“你以為你是誰啊,憑什麼審訊我!奚浱,我現在是紀敏澤的太太,你是紀悠夏未來的丈夫,勾引自己的大嫂有悖常理吧!”
耳朵突然閃過紀敏澤進門之前的警告,聶暖頃頓時陷入一片恐慌之中,倏然奮力的推聳著身上可恥的男人。
“聶暖頃,你是在挑戰我的極限吧!我要跟誰結婚是我的權利,用不著你一再的提醒!該死的女人,我以為你去英國跟紀敏澤離婚了,結果你們倒是更加的濃情愜意啊!你再一次傷害了我脆弱的心靈,怎麼也得給我一點補償吧?”
奚浱唇邊勾起一抹挑釁的弧度,寒潭般的眸裏微染著一絲抹不去的燥熱,說完主動的將性感的薄唇湊了過去,等待著聶暖頃虧欠的親吻。
“滾開啊,說的倒是冠冕堂皇的,你不就是趁機占我便宜嗎?奚浱,什麼時候開始你變得那麼厚臉皮了,真是有夠討厭!”
看著他那一臉人比花嬌的微笑,聶暖頃就氣不打一處來,淡漠的瞟了他一眼,佯裝沒看見的別過臉去。
“聶暖頃,我的忍耐是有極限的,你應該不想我當著紀家老小的麵要你吧!快點,如果你的吻技讓我滿意,我就放了你!”

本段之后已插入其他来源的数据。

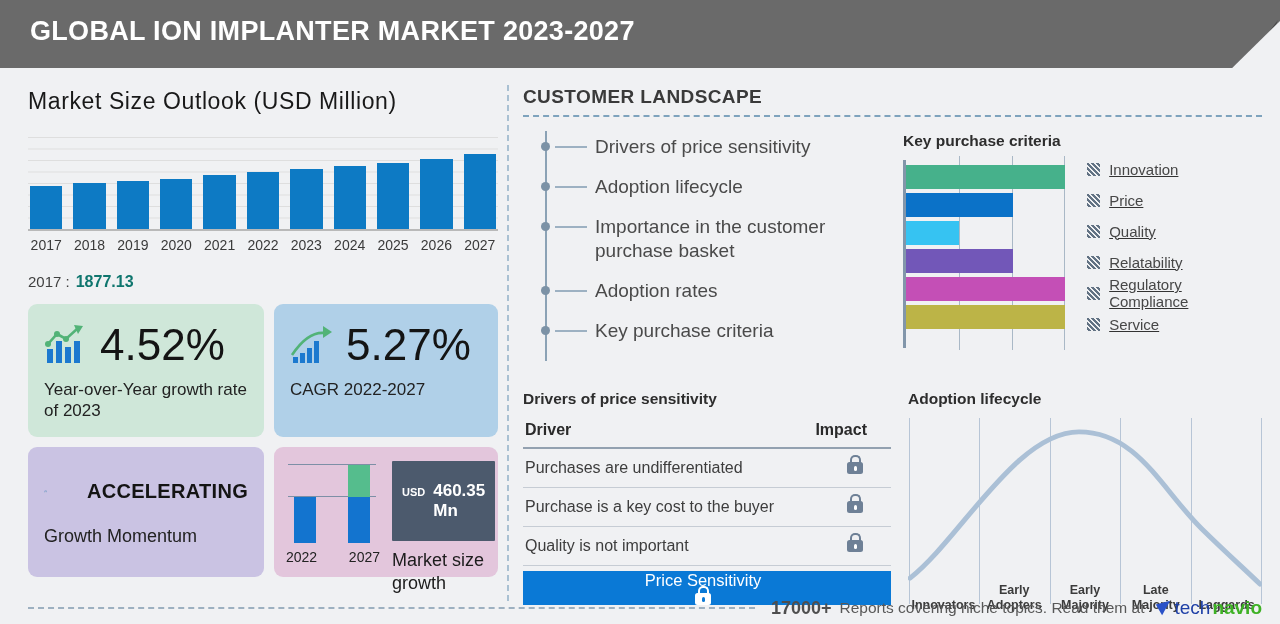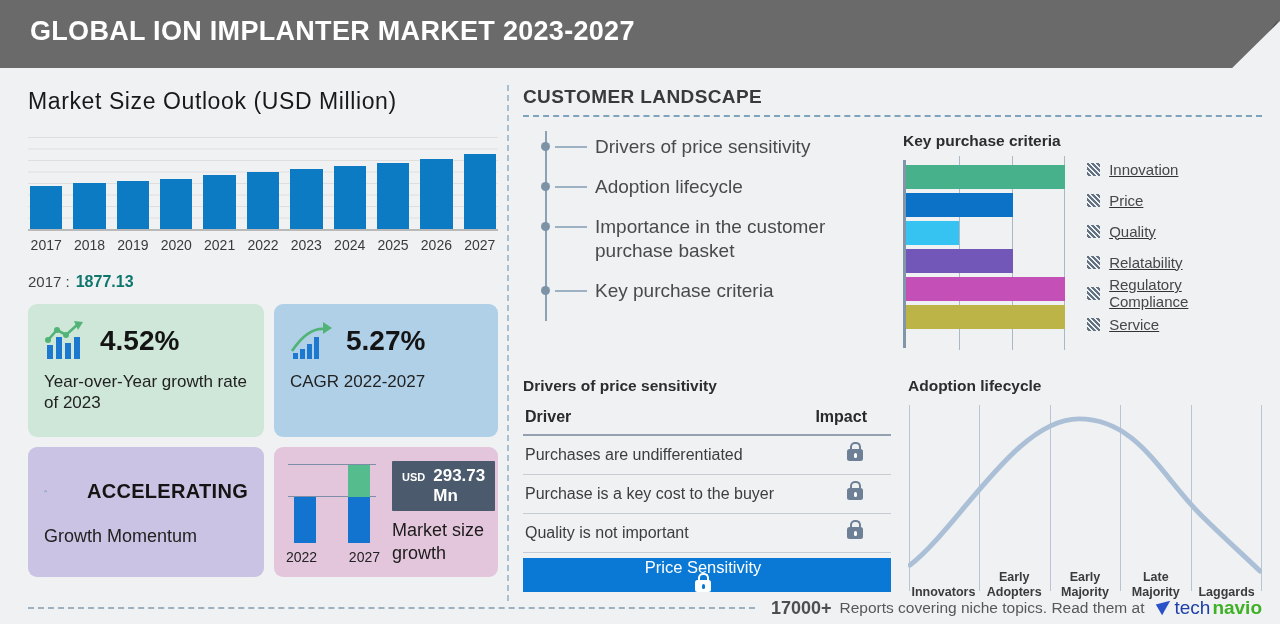"Adoption rates" li { html: none -> <li>Adoption rates</li> }
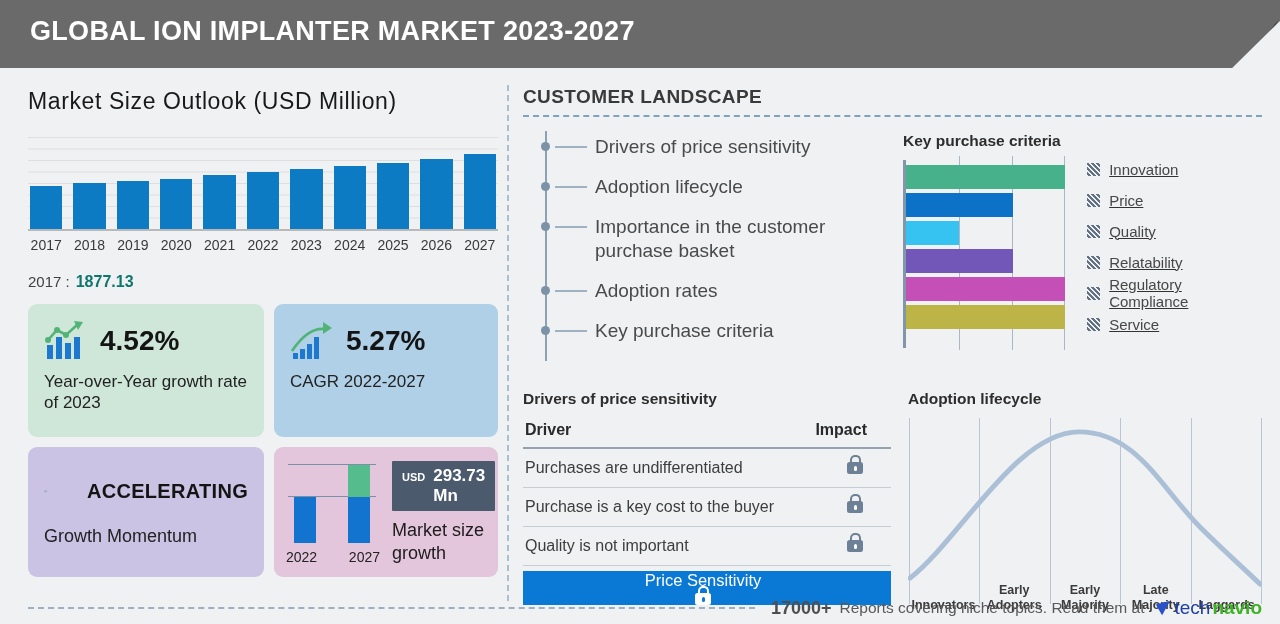"4.52%" .stat-val { font-size: 28px -> 44px; font-weight: bold -> normal }
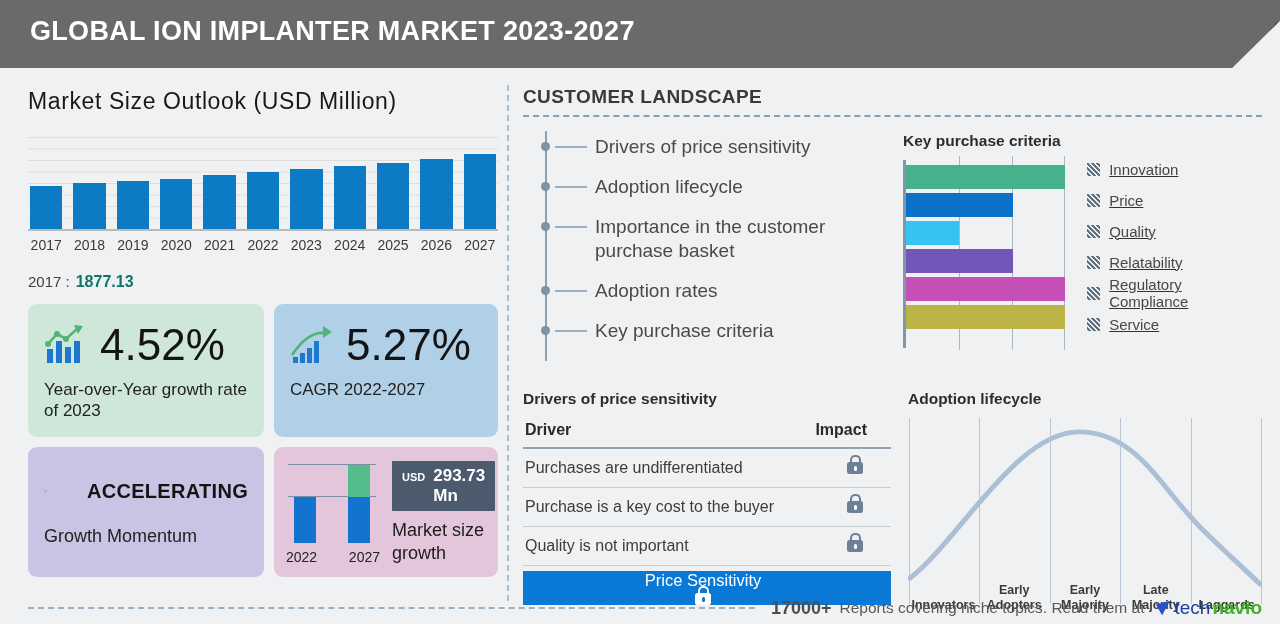"USD" .badge { padding: 5px 10px -> 20px 10px }
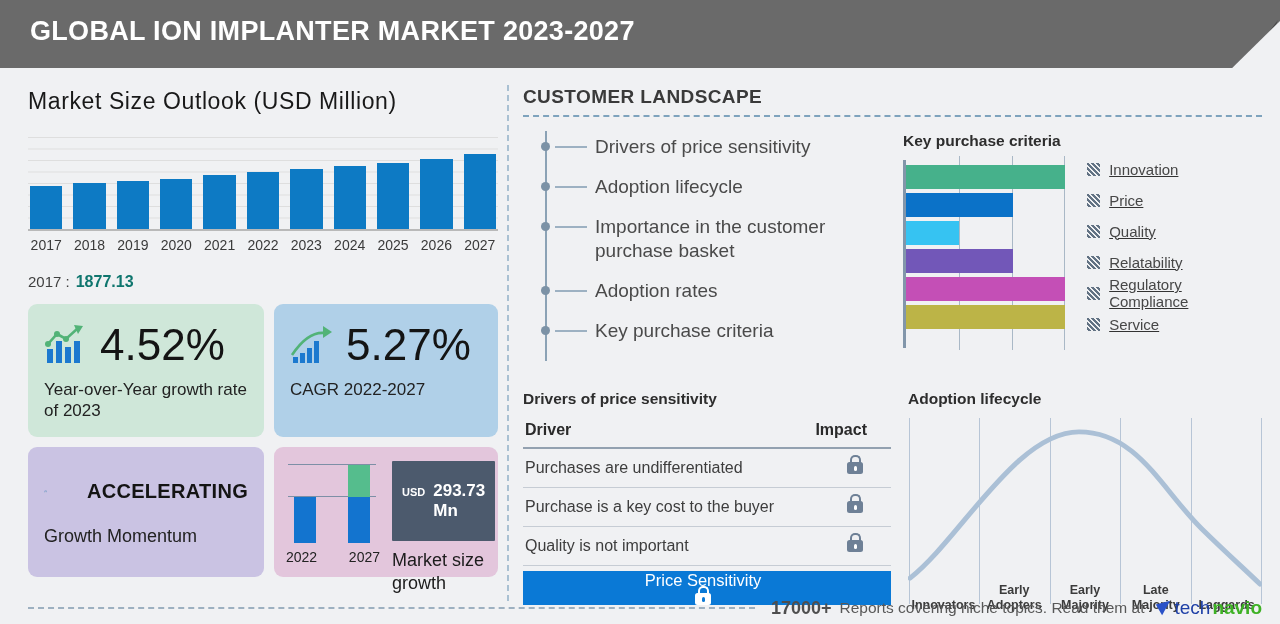"293.73 Mn" span.amt { text: 293.73 -> 460.35 }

奚浱劍眉微蹙著,對於聶暖頃剛剛那一瞬間漠視的眼神極其的憤怒,犀利的眸光透著強烈的不滿。
“當我傻吧,你已經騙過我很多次了,我還會上當嗎?先開始是一個吻,吻著吻著就跌進了你的圈套裏。”
他的話讓聶暖頃覺得很可笑,這麼目的不純的威脅已經不是第一次了,恐怕還沒有吻下去就激發了他欲求不滿的欲望。
“你那是什麼話,我堂堂一個集團的總裁那麼沒有信用度嗎?你不吻我是吧,那好,我立馬告訴伯父伯父梓浚是我們倆個的兒子,反正我也不想參加明天的訂婚宴!”
奚浱突然鬆開聶暖頃,無奈的歎了一口氣之後,雲淡風輕的站起身就朝著門外走去,背對著聶暖頃的唇邊浮現著一抹狡黠的弧度。
其實到房間門口也不過幾十米的距離,奚浱特地放慢腳步,他在心裏暗自倒數,因為憑她對聶暖頃的了解,不出三聲後麵的女人一定會乖乖就範的叫住他。
一,二,還沒數到三的時候,聶暖頃夜鶯般的聲音就如他預料的一樣叫住了他,“混蛋,你給我回來,不就是一個吻嗎,給你就是了!”
說這話的時候聶暖頃白皙的臉頰因為羞怯而染上一層緋紅的色澤,蔥白的手指在身側緊握成拳,如果可以她真的很想狠狠地把奚浱打一頓,因為他真的越來越討厭。
若不是時刻擔心紀敏澤會突然走上樓來,聶暖頃斷然不會向奚浱妥協的,她隻想快點走出這間房間,不然那個殘暴的男人指不定又要采取什麼卑鄙的手段對於他們母子或者是奚浱。
在聽到聶暖頃的叫喚之後,奚浱立馬以最快的速度衝回了沙發,那神似就給幼兒園裏等著發糖的孩子一樣,側過那張刀刻般的俊顏湊到聶暖頃的身前。
聶暖頃很不客氣的扳過奚浱的肩,蜻蜓點水般的在他左邊的臉龐上落地一吻,以為可以抽身的一刻。奚浱冷窒的目光卻讓她看到他眼裏的不滿。